Muter was a member of the German Reformed Church in Lexington, Kentucky. He was also the first president of the Caledonian Society, a nod to his Scottish heritage on his mother's side. He was one of the first trustees of Transylvania Seminary, which would eventually merge with Kentucky University to become Transylvania University. He was also named a trustee of the city of Danville in 1787.

In 1786, Muter was invited to become a member of the Danville Political Club, a debating society that also included Samuel McDowell and Harry Innes. He was accepted as a member on the motion of John Belli on February 17, 1787; the vote was unanimous. An undated note in the club's records show that, even after Muter removed from Danville, the club retained him as a member.

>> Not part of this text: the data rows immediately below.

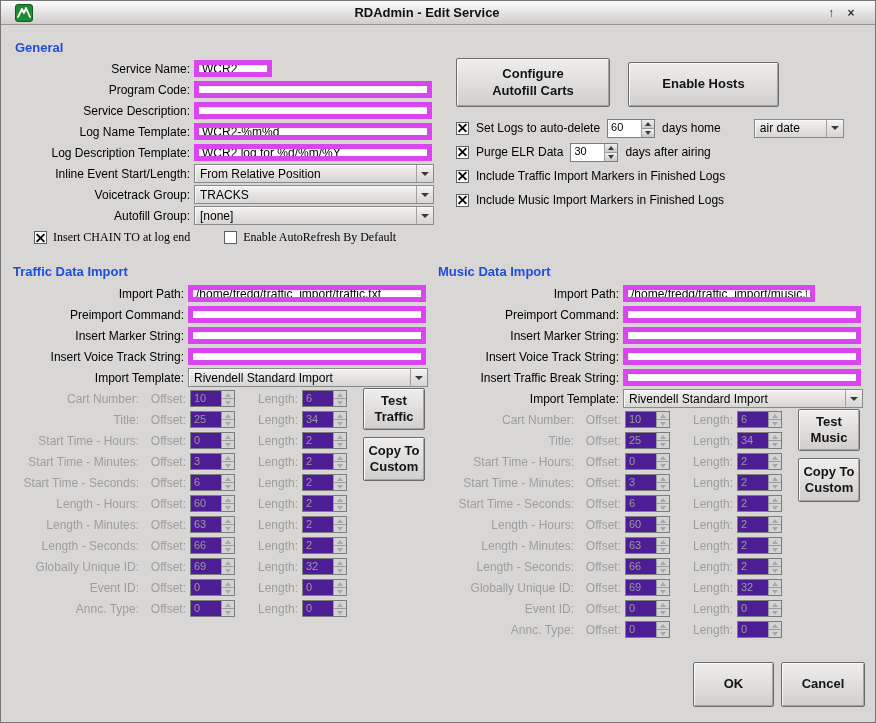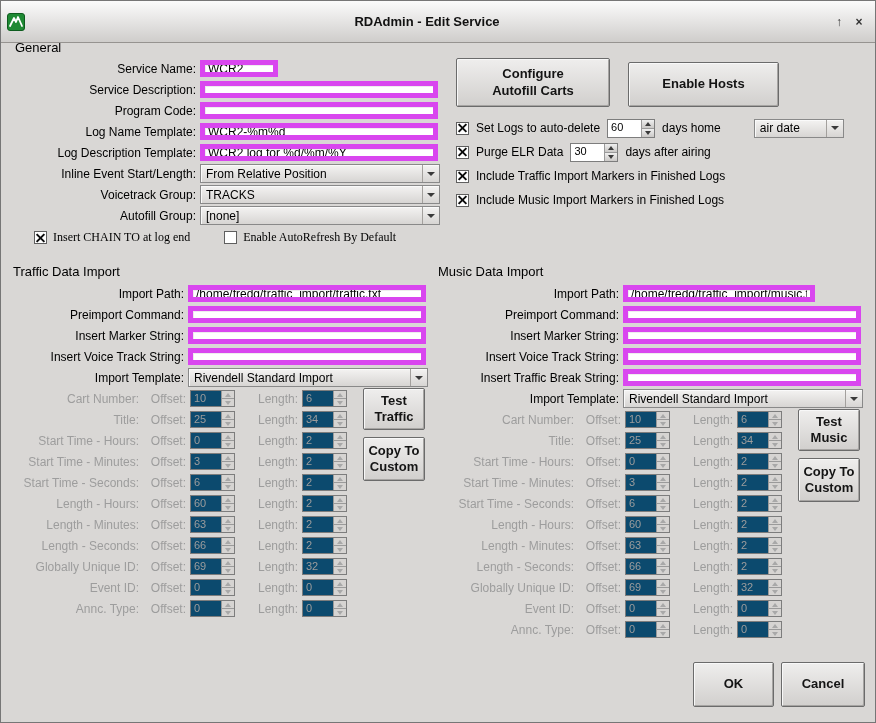--- a/index.html
+++ b/index.html
@@ -4,43 +4,43 @@
 <style>
   html,body{margin:0;padding:0;background:#d9d7d5;}
   *{box-sizing:border-box;}
   .window{
     position:relative;width:876px;height:723px;background:#d9d7d5;
     border:1px solid #767676;overflow:hidden;
     font-family:"Liberation Sans",sans-serif;font-size:12px;color:#000;
   }
   
   .titlebar{
-    position:absolute;left:0;top:0;width:100%;height:42px;
+    position:absolute;left:0;top:0;width:100%;height:24px;
     background:linear-gradient(#fbfbfb,#cfcdcb);
     border-bottom:1px solid #969390;
-    display:flex;align-items:center;padding:0 6px;
+    display:flex;align-items:center;padding:0 14px;
   }
   .title{flex:1;text-align:center;font-weight:bold;font-size:13px;color:#111;}
   .app-icon{width:18px;height:18px;flex:none;}
   .tb-btn{width:20px;height:18px;flex:none;display:flex;align-items:center;justify-content:center;
     font-size:12px;font-weight:bold;color:#333;cursor:pointer;}
   
-  .heading{position:absolute;font-weight:normal;font-size:13px;color:#000000;}
+  .heading{position:absolute;font-weight:bold;font-size:13px;color:#1d4ed8;}
   #general-heading{left:14px;top:39px;}
   #traffic-heading{left:12px;top:263px;}
   #music-heading{left:437px;top:263px;}
   
   .frow{display:flex;align-items:center;height:21px;}
   .flabel{width:181px;text-align:right;padding-right:4px;flex:none;white-space:nowrap;}
   .tin{
     height:17px;border:5px solid #d946ef;background:#fff;
     font:12px "Liberation Sans",sans-serif;padding:0 3px;color:#000;
     box-shadow:inset 1px 1px 0 rgba(0,0,0,0.07);
   }
-  #general-fields{position:absolute;left:18px;top:57px;}
+  #general-fields{position:absolute;left:12px;top:57px;}
   #traffic-fields{position:absolute;left:6px;top:282px;}
   #music-fields{position:absolute;left:441px;top:282px;}
   
   .combo{
     display:inline-flex;align-items:center;height:19px;
     background:linear-gradient(#f4f3f2,#d7d5d3);
     border:1px solid #898989;box-shadow:inset 1px 1px 0 #fafafa;
     cursor:default;flex:none;
   }
   .combo-text{flex:1;padding:0 5px;white-space:nowrap;overflow:hidden;font-size:12px;}
@@ -53,21 +53,21 @@
   .combo-arrow .tri-down{border-left-width:4px;border-right-width:4px;border-top-width:4px;}
   .tri-up.dis{border-bottom-color:#a8a8a8;}
   .tri-down.dis{border-top-color:#a8a8a8;}
   
   .spin{display:inline-flex;width:45px;height:17px;border:1px solid #7d7d7d;background:#fff;flex:none;}
   .spin.wide{width:48px;height:19px;}
   .spin-val{flex:1;font-size:11px;padding:1px 3px;overflow:hidden;color:#000;}
   .spin-btns{width:13px;display:flex;flex-direction:column;border-left:1px solid #9a9a9a;flex:none;}
   .spin-b{flex:1;display:flex;align-items:center;justify-content:center;background:linear-gradient(#efefef,#cbc9c7);}
   .spin-b.up{border-bottom:1px solid #9a9a9a;}
-  .spin.disabled{background:#0c4a6e;justify-content:space-between;}
+  .spin.disabled{background:#4c1d95;justify-content:space-between;}
   .spin.disabled .spin-val{color:#9c9c9c;}
   .spin.disabled .spin-b{background:#d6d4d2;}
   
   .cb{width:13px;height:13px;background:#fff;border:1px solid #5f5f5f;display:inline-block;position:relative;flex:none;}
   .cb.checked::before,.cb.checked::after{content:"";position:absolute;left:0px;top:4.5px;width:11px;height:2px;background:#0c0c0c;}
   .cb.checked::before{transform:rotate(45deg);}
   .cb.checked::after{transform:rotate(-45deg);}
   .cblabel{white-space:nowrap;}
   #gen-checks{position:absolute;left:6px;top:226px;height:21px;display:flex;align-items:center;font-family:Liberation Serif, serif;}
   .cbgroup{display:inline-flex;align-items:center;gap:6px;margin-left:27px;}
@@ -117,25 +117,25 @@
     <div class="tb-btn">×</div>
   </div>
 
   <div class="heading" id="general-heading">General</div>
   <div id="general-fields">
       <div class="frow">
         <span class="flabel">Service Name:</span>
         <input class="tin" value="WCR2" style="width: 78px;">
       </div>
       <div class="frow">
+        <span class="flabel">Program Code:</span>
+        <input class="tin" style="width: 238px;">
+      </div>
+      <div class="frow">
         <span class="flabel">Service Description:</span>
-        <input class="tin" style="width: 238px;">
-      </div>
-      <div class="frow">
-        <span class="flabel">Program Code:</span>
         <input class="tin" style="width: 238px;">
       </div>
       <div class="frow">
         <span class="flabel">Log Name Template:</span>
         <input class="tin" value="WCR2-%m%d" style="width: 238px;">
       </div>
       <div class="frow">
         <span class="flabel">Log Description Template:</span>
         <input class="tin" value="WCR2 log for %d/%m/%Y" style="width: 238px;">
       </div>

From 1785 to 1792, Muter was a delegate to all ten conventions called for the purpose of framing the first Kentucky Constitution. In 1785, he and Harry Innes were chosen to carry a petition for statehood to the Virginia legislature.

When Kentucky achieved statehood in 1792, Muter was chosen as an elector to choose the state's governor and senators. The district court for Kentucky district was dissolved, and the Kentucky Court of Appeals was organized to replace it as the first court of last resort for the state. Muter's fellow district court judges, Caleb Wallace and Benjamin Sebastian, were immediately elevated to the court, but attorney general Harry Innes was elevated to chief justice instead of Muter. However, Innes was chosen by President George Washington as chief justice of the new U.S. district court for Kentucky; Innes immediately resigned to accept this position. The legislature chose Muter to replace Innes, who never presided over the court.

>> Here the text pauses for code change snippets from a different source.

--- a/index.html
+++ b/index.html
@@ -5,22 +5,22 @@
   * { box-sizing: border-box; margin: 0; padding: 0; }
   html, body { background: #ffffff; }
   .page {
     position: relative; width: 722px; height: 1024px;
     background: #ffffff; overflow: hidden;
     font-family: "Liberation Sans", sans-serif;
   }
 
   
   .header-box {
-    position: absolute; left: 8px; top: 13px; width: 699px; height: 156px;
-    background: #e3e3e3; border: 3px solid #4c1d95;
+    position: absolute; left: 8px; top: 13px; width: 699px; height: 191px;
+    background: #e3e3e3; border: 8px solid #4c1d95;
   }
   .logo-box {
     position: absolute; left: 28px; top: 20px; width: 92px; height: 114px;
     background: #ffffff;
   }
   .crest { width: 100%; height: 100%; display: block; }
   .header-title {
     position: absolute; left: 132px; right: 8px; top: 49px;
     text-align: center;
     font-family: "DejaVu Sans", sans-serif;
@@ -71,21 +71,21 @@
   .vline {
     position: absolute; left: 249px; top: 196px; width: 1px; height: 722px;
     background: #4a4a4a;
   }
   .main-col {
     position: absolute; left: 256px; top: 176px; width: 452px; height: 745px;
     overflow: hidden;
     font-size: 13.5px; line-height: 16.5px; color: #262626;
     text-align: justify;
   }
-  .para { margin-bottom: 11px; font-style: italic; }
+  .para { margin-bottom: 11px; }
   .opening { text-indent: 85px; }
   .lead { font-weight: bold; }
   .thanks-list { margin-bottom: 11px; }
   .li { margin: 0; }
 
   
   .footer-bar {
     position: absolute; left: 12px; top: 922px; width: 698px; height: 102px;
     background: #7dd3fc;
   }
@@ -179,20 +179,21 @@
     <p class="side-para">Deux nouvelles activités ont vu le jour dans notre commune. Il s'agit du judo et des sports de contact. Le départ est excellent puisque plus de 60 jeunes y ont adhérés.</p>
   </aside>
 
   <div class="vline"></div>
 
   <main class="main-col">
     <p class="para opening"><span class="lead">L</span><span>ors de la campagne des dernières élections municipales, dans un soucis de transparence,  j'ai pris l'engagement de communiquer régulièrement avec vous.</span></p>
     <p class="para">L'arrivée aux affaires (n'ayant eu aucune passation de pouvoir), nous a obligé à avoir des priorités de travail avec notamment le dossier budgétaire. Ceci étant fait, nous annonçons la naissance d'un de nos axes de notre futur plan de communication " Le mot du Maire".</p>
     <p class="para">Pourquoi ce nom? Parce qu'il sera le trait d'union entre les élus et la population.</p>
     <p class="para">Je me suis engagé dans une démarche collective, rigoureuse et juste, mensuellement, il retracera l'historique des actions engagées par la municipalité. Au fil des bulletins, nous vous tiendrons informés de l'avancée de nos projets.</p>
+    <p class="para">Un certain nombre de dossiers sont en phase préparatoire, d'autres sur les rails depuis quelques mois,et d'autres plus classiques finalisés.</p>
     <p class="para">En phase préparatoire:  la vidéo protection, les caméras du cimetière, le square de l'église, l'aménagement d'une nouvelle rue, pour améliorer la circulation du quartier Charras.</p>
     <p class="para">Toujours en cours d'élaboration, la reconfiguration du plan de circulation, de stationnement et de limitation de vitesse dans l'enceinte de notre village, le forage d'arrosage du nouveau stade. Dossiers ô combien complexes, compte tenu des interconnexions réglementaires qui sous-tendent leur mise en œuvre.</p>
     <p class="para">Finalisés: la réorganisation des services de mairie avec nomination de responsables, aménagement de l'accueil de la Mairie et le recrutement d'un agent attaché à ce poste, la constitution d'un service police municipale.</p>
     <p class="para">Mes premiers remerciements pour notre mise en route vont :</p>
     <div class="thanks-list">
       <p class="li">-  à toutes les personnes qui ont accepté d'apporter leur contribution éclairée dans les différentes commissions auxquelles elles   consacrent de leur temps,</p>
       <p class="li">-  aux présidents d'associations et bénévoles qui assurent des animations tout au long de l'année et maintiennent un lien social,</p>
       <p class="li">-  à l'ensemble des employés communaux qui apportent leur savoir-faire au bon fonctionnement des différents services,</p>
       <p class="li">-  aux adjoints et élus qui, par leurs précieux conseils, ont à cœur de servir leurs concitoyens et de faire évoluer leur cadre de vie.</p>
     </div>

Muter presided over a meeting held in Lexington on May 24, 1794, for the purpose of addressing trade on the Mississippi River. The delegates to the meeting concluded that it was the duty of the United States Congress to secure free trade on the Mississippi from the Spanish, even if it meant the use of force.

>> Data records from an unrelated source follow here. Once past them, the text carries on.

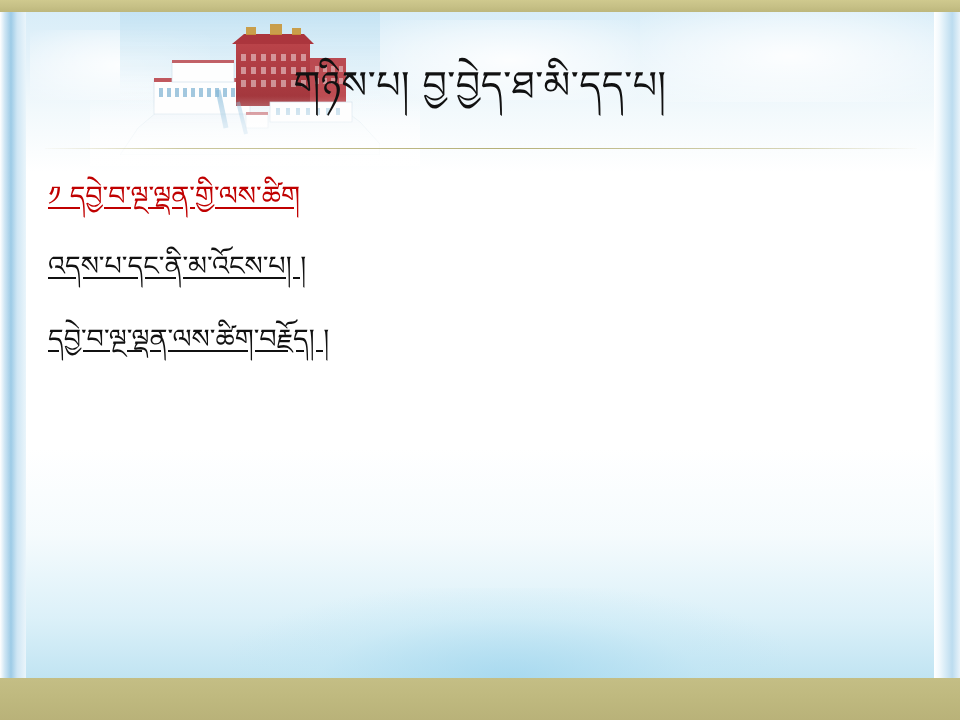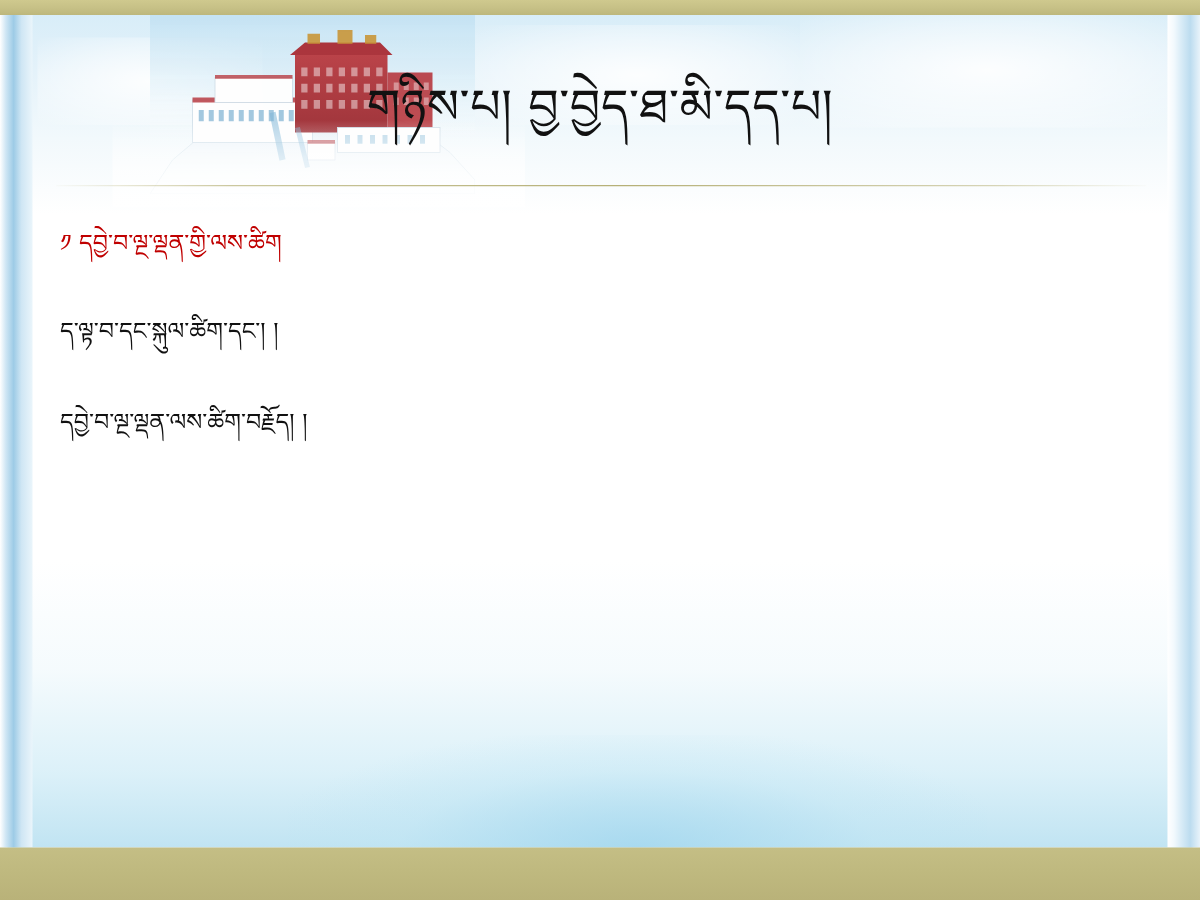--- a/index.html
+++ b/index.html
@@ -161,28 +161,29 @@
 
   
   .body-block {
     position: absolute;
     left: 48px; top: 178px;
     width: 860px;
     z-index: 4;
   }
   .verse-line {
     font-family: "DejaVu Sans", "Liberation Sans", sans-serif;
-    font-size: 19px;
+    font-size: 27px;
     line-height: 1.05;
     color: #111111;
     white-space: nowrap;
     margin: 0 0 37px 0;
     height: 36px;
     display: flex;
     align-items: center;
+    text-decoration: underline;
   }
   .verse-line.heading {
     color: #c00000;
     margin-bottom: 34px;
   }
   .verse-line:last-child { margin-bottom: 12px; }
 </style>
 </head>
 <body>
 
@@ -300,21 +301,21 @@
   </div>
   <div class="palace-mist"></div>
 
   <div class="title-band">
     <div class="title-text">གཉིས་པ།  བྱ་བྱེད་ཐ་མི་དད་པ།</div>
   </div>
   <div class="title-rule"></div>
 
   <div class="body-block">
     <div class="verse-line heading">༡  དབྱེ་བ་ལྔ་ལྡན་གྱི་ལས་ཚིག</div>
-    <div class="verse-line">ད་ལྟ་བ་དང་སྐུལ་ཚིག་དང་། །</div>
+    <div class="verse-line">འདས་པ་དང་ནི་མ་འོངས་པ། །</div>
     <div class="verse-line">དབྱེ་བ་ལྔ་ལྡན་ལས་ཚིག་བརྗོད། །</div>
   </div>
 
   <div class="frame-left"></div>
   <div class="frame-right"></div>
   <div class="frame-top"></div>
   <div class="frame-bottom"></div>
 
 </div>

In 1795, Muter and Sebastian rendered a decision against Kentucky pioneer Simon Kenton in a land title case. The decision was very unpopular with the people of Kentucky, and in December 1795, they petitioned the legislature to remove the two justices. The legislature failed to produce the two-thirds majority needed to remove the justices, but they were sternly rebuked. In May 1796, Muter joined with Caleb Wallace to express an opinion opposite his unpopular decision in October.

In 1806, Muter was pressured to retire from the bench, which he did on the condition that he would be paid a pension of three hundred dollars per year. The next legislature, however, repealed the pension. Governor Christopher Greenup, a past associate of Muter's, vetoed the repeal, but his veto was overridden. Because Muter had no family, his friend and fellow justice Thomas Todd invited Muter to live with him. In Muter's will, he left his entire estate to Todd.